Da die Forschungslage um Hochsensibilität noch sehr vage ist, gibt es auch keinen allgemeinen Leitfaden, der genau festlegt, an welchen Verhaltensweisen und Gefühlen du das Phänomen erkennen kannst. Nach Elaine Arons Buch „The Highly Sensitive Person“ gibt es vier Indikatoren, die hochsensible Menschen auszeichnen:
- Verarbeitungstiefe von Informationen: Du verarbeitest (meist unbewusst) deutlich mehr Informationen als andere und bist immer dabei, diese mit vergangenen Erfahrungen zu vergleichen und in Beziehung zu setzen.
- Persönliche Reizschwelle: Wenn dein Gehirn ständig damit beschäftigt ist, eine Vielzahl von Sinneseindrücken zu verarbeiten, fühlst du dich besonders in sehr komplexen, lauten und chaotischen Situationen schneller überfordert und brauchst daher vielleicht öfter mal einen ruhigen Moment für dich.
- Emotionale Reaktivität: Du nimmst sowohl negative als auch positive Emotionen stärker wahr.
- Wahrnehmung subtiler Reize: Du nimmst oft kleine Details wahr, die anderen Menschen entgehen. Dabei kann es sich zum Beispiel um leise Geräusche, unauffällige visuelle Eindrücke oder die Gefühle deiner Mitmenschen handeln.

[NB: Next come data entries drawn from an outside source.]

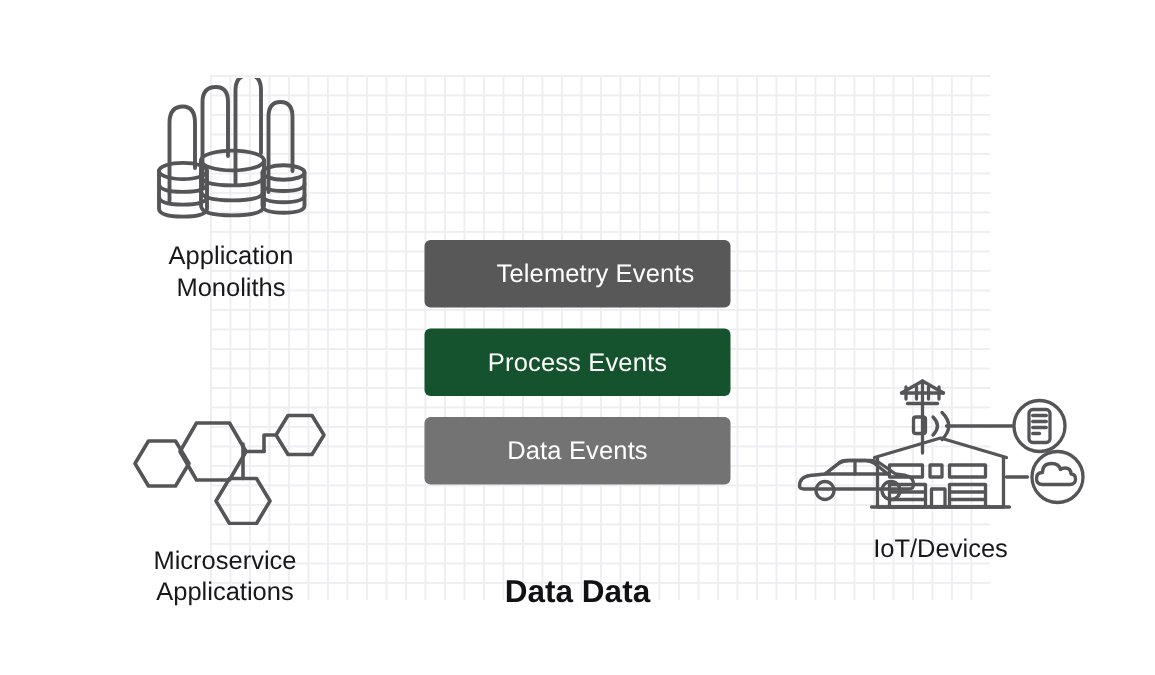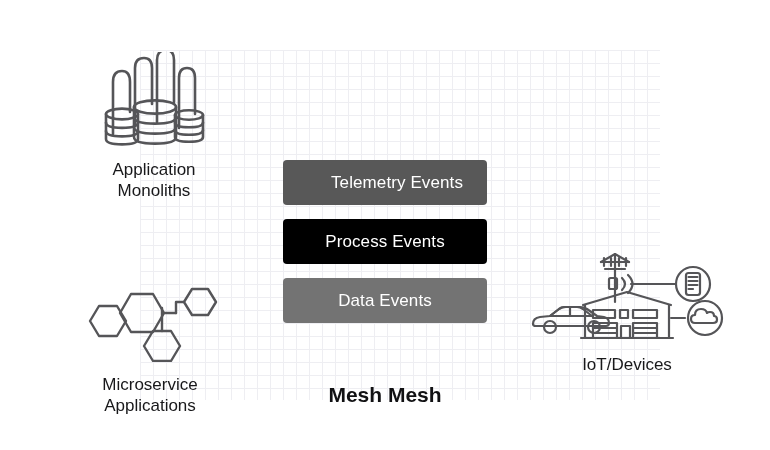--- a/index.html
+++ b/index.html
@@ -75,21 +75,21 @@
     top: 383px;
     width: 204px;
     text-align: center;
     font-size: 21px;
     font-weight: bold;
     color: #111113;
   }
   
   #node-application-monoliths { left: 86px;  top: 52px;  width: 136px; }
   #node-data-analytics        { left: 556px; top: 70px;  width: 160px; }
-  #node-microservices         { left: 76px;  top: 284px; width: 148px; }
+  #node-microservices         { left: 76px;  top: 272px; width: 148px; }
   #node-iot-devices           { left: 524px; top: 252px; width: 206px; }
 </style>
 </head>
 <body>
 
 <div id="diagram">
 
   <div id="grid-bg"></div>
 
   <div class="node" id="node-application-monoliths">
@@ -198,23 +198,23 @@
         <circle cx="67" cy="75" r="6"></circle>
       </svg>
     </span>
     <span class="node-label">IoT/Devices</span>
   </div>
 
   <div id="event-stack">
     <div class="event-bar" style="background: rgb(88, 88, 88); color: rgb(255, 255, 255); padding-left: 24px;">
       <span>Telemetry Events</span>
     </div>
-    <div class="event-bar" style="background: #000000; color: rgb(255, 255, 255);">
+    <div class="event-bar" style="background: #14532d; color: rgb(255, 255, 255);">
       <span>Process Events</span>
     </div>
     <div class="event-bar" style="background: #737373; color: rgb(255, 255, 255);">
       <span>Data Events</span>
     </div>
   </div>
 
-  <div id="mesh-title">Mesh Mesh</div>
+  <div id="mesh-title">Data Data</div>
 
 </div>
 
 </body></html>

So gehst du mit Hochsensibilität um
Auf den ersten Blick erscheint es für hochsensible Personen hilfreich, anstrengenden und intensiven Situationen aus dem Weg zu gehen. Wenn du also besonders stark auf Geräusche reagierst und dir zum Beispiel das leise Surren deines Computers ein unwohles Gefühl gibt, kaufst du dir einfach einen anderen. Wenn du sehr lichtempfindlich bist, ziehst du dich eben in dunklere Räume zurück und wenn du stark auf Emotionen deiner Mitmenschen reagierst, vermeidest du soziale Interaktionen.
Diese Verhaltensweisen sind jedoch nicht nur nicht hilfreich, sondern können das Problem sogar verstärken. Denn gehst du diesen alltäglichen Situationen bewusst aus dem Weg, verstärkt sich deine Sensibilität und du schränkst dich in deinem Leben immer mehr ein. Deshalb geht der Professor für Klinische Psychologie Michael Witthöft zum Beispiel so vor, dass er Patient*innen bewusst ihren Ängsten aussetzt, um ihnen dabei zu helfen, die Ängste zu überwinden.
Jedoch leiden nicht alle Betroffenen unter ihren hochsensiblen Fähigkeiten. Da es sich bei Hochsensibilität nicht um ein Krankheitsbild handelt, muss oder kann es auch gar nicht „behandelt“ werden. Wie bei allen Persönlichkeitsstrukturen solltest du lernen, auf deine Bedürfnisse und Gefühle zu hören und dich im Sinne deines eigenen Wohlergehens zu verhalten. Wenn du dabei jedoch spürst, dass du dazu allein nicht in der Lage bist oder dich Ängste stark einschränken, solltest du professionelle Hilfe aufsuchen.